[EXERCISE AIM]: Only the pictures are dropped; the lines of the material that follow are returned exactly.

┄┄┄┄┄┄┄┄┄┄

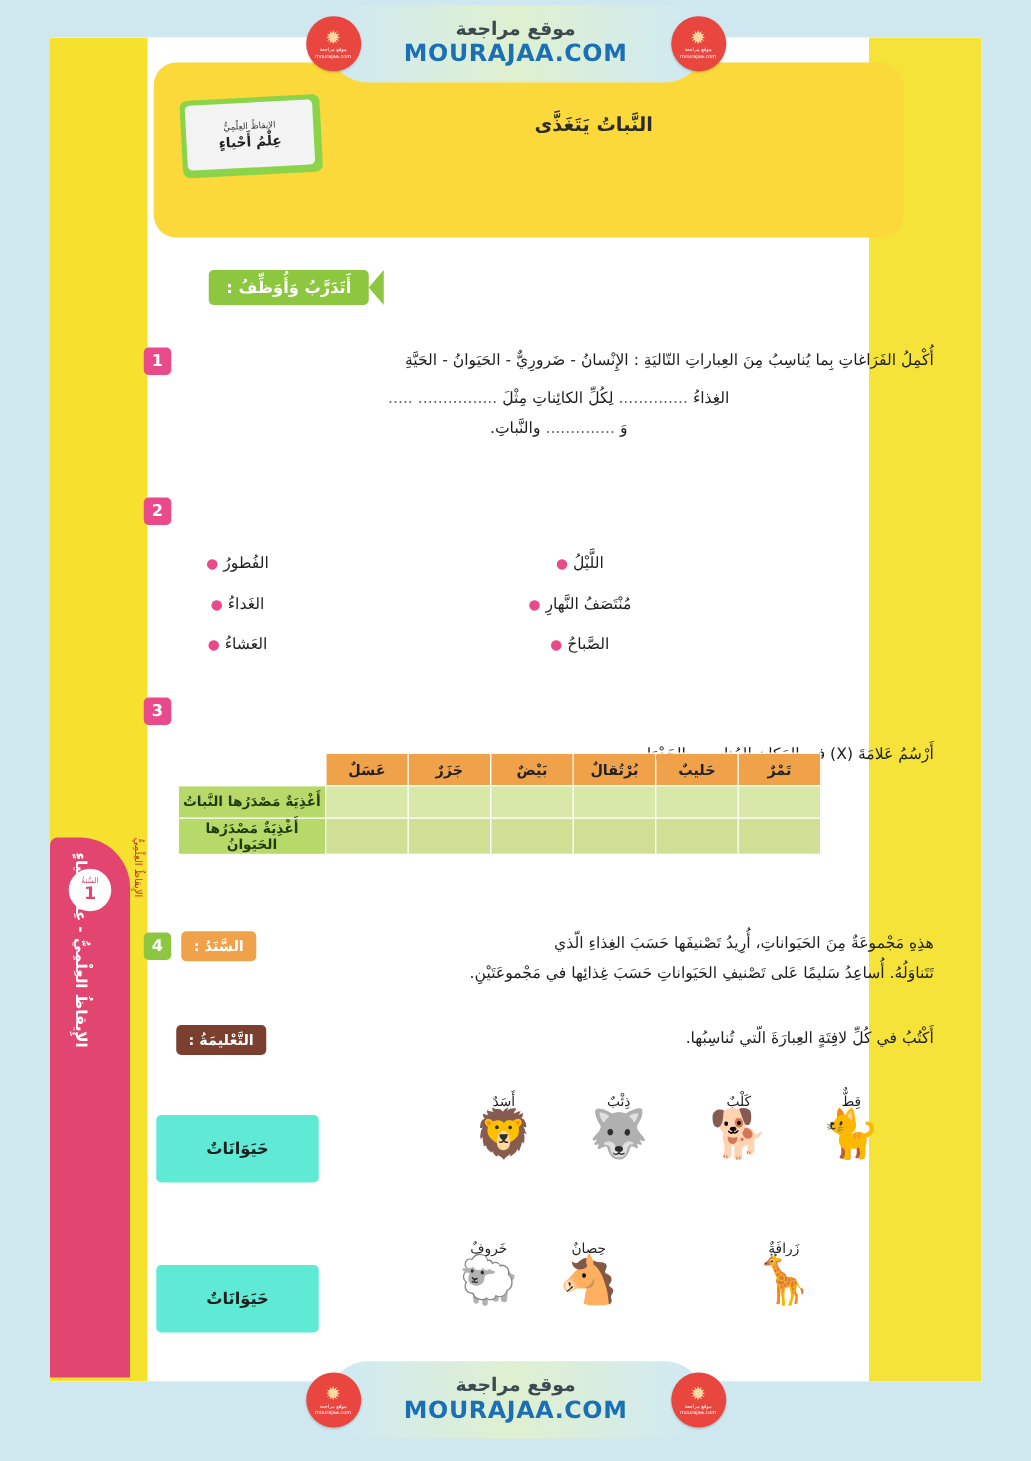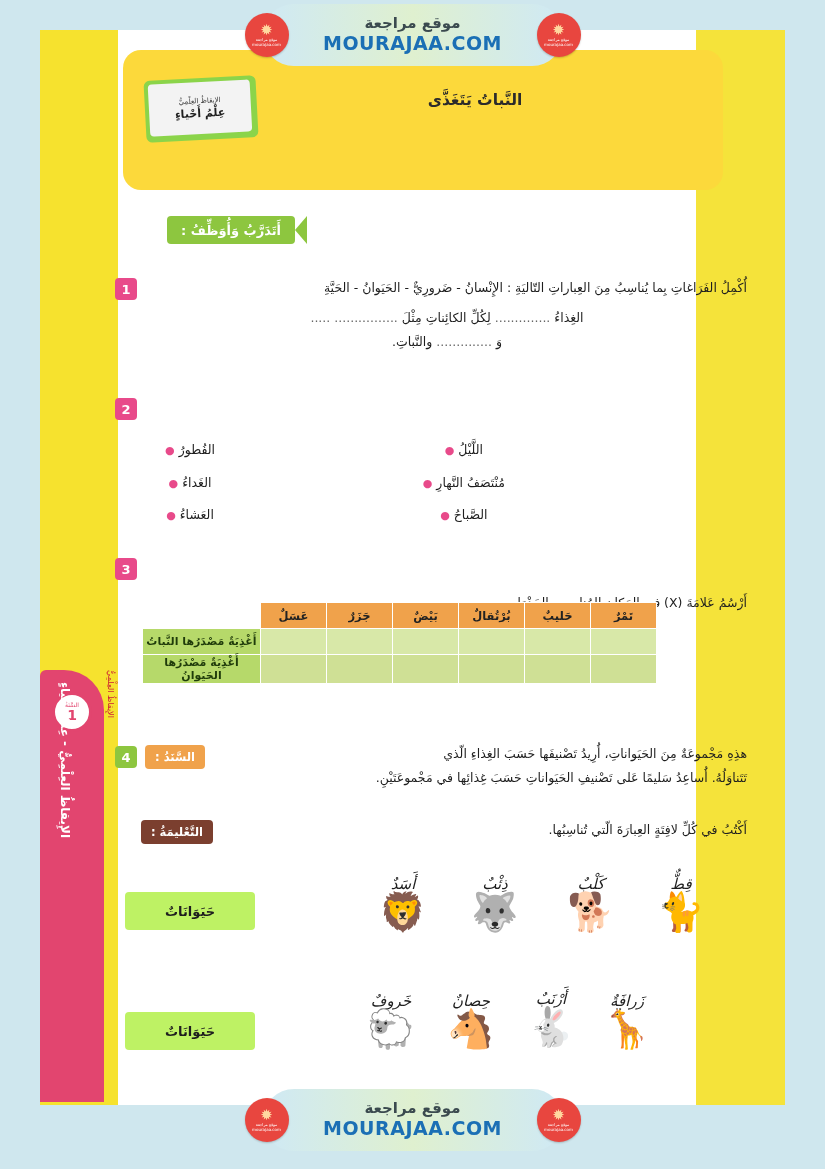--- a/index.html
+++ b/index.html
@@ -160,7 +160,7 @@
     font-size: 13px; color:#1e1e1e; font-weight:bold;
   }
   .ani { position:absolute; text-align:center; }
-  .ani .cap { font-size: 15px; color:#1e1e1e; display:block; margin-bottom: 0px; font-style: italic; }
+  .ani .cap { font-size: 11px; color:#1e1e1e; display:block; margin-bottom: 0px; }
   .ani .gl { font-size: 38px; line-height: 1; display:block; }
 
   .tag-dark {

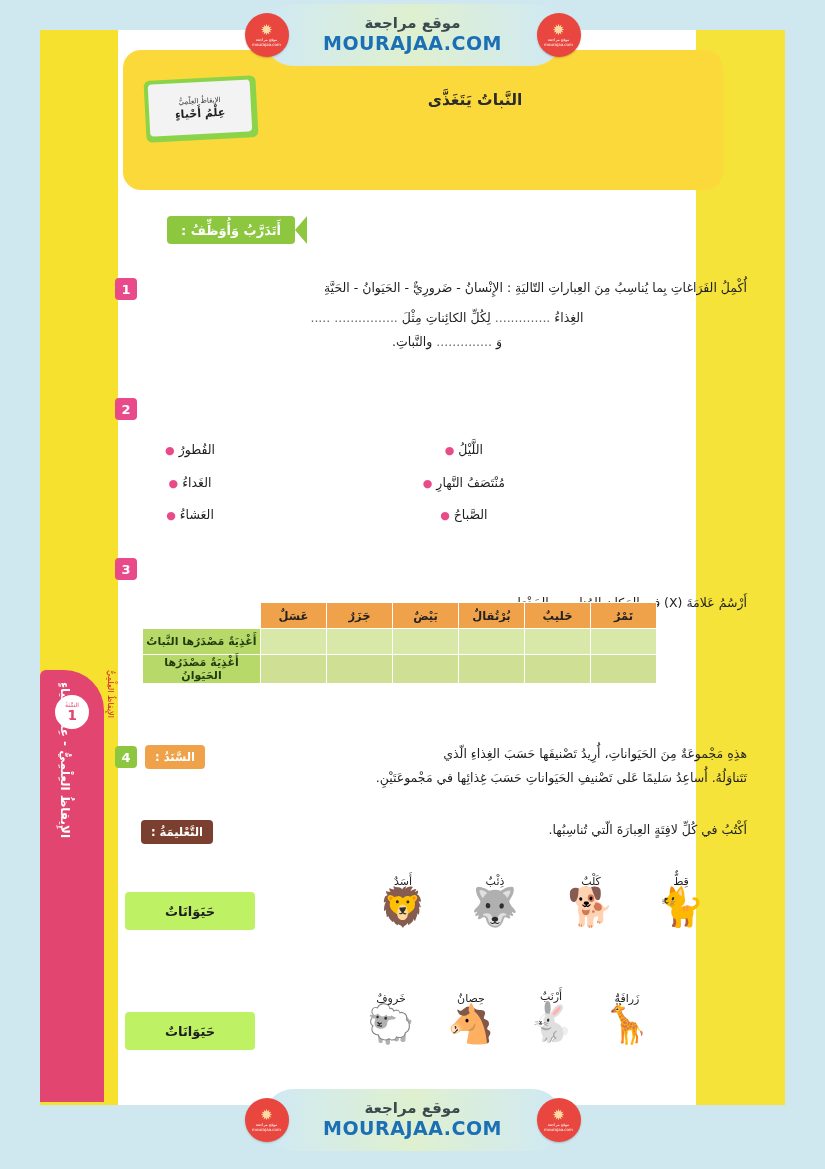--- a/index.html
+++ b/index.html
@@ -153,9 +153,9 @@
   
   .ani-label {
     position:absolute;
-    background: #bef264;
+    background: #5eead4;
     border-radius: 4px;
-    width: 130px; height: 38px;
+    width: 130px; height: 54px;
     display:flex; align-items:center; justify-content:center;
     font-size: 13px; color:#1e1e1e; font-weight:bold;
   }

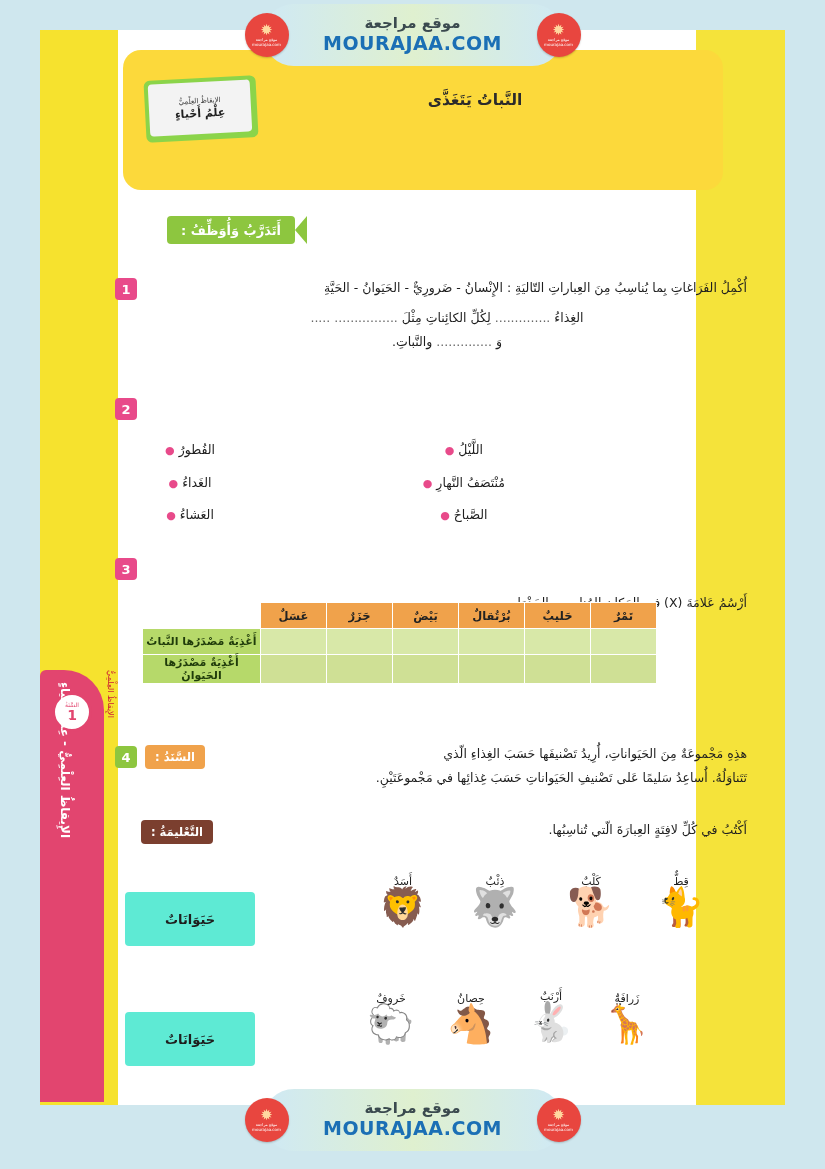--- a/index.html
+++ b/index.html
@@ -330,10 +330,6 @@
     <span class="cap">حِصانٌ</span>
     <span class="gl">🐴</span>
   </div>
-  <div class="ani" style="right: 196px; top: 960px; width: 76px;">
-    <span class="cap">أَرْنَبٌ</span>
-    <span class="gl">🐇</span>
-  </div>
   <div class="ani" style="right: 116px; top: 962px; width: 84px;">
     <span class="cap">زَرافَةٌ</span>
     <span class="gl">🦒</span>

┄┄┄┄┄┄┄┄┄┄

[EXPECTED ANSWER]:
--- a/index.html
+++ b/index.html
@@ -160,7 +160,7 @@
     font-size: 13px; color:#1e1e1e; font-weight:bold;
   }
   .ani { position:absolute; text-align:center; }
-  .ani .cap { font-size: 15px; color:#1e1e1e; display:block; margin-bottom: 0px; font-style: italic; }
+  .ani .cap { font-size: 11px; color:#1e1e1e; display:block; margin-bottom: 0px; }
   .ani .gl { font-size: 38px; line-height: 1; display:block; }
 
   .tag-dark {

--- a/index.html
+++ b/index.html
@@ -153,9 +153,9 @@
   
   .ani-label {
     position:absolute;
-    background: #bef264;
+    background: #5eead4;
     border-radius: 4px;
-    width: 130px; height: 38px;
+    width: 130px; height: 54px;
     display:flex; align-items:center; justify-content:center;
     font-size: 13px; color:#1e1e1e; font-weight:bold;
   }

--- a/index.html
+++ b/index.html
@@ -330,10 +330,6 @@
     <span class="cap">حِصانٌ</span>
     <span class="gl">🐴</span>
   </div>
-  <div class="ani" style="right: 196px; top: 960px; width: 76px;">
-    <span class="cap">أَرْنَبٌ</span>
-    <span class="gl">🐇</span>
-  </div>
   <div class="ani" style="right: 116px; top: 962px; width: 84px;">
     <span class="cap">زَرافَةٌ</span>
     <span class="gl">🦒</span>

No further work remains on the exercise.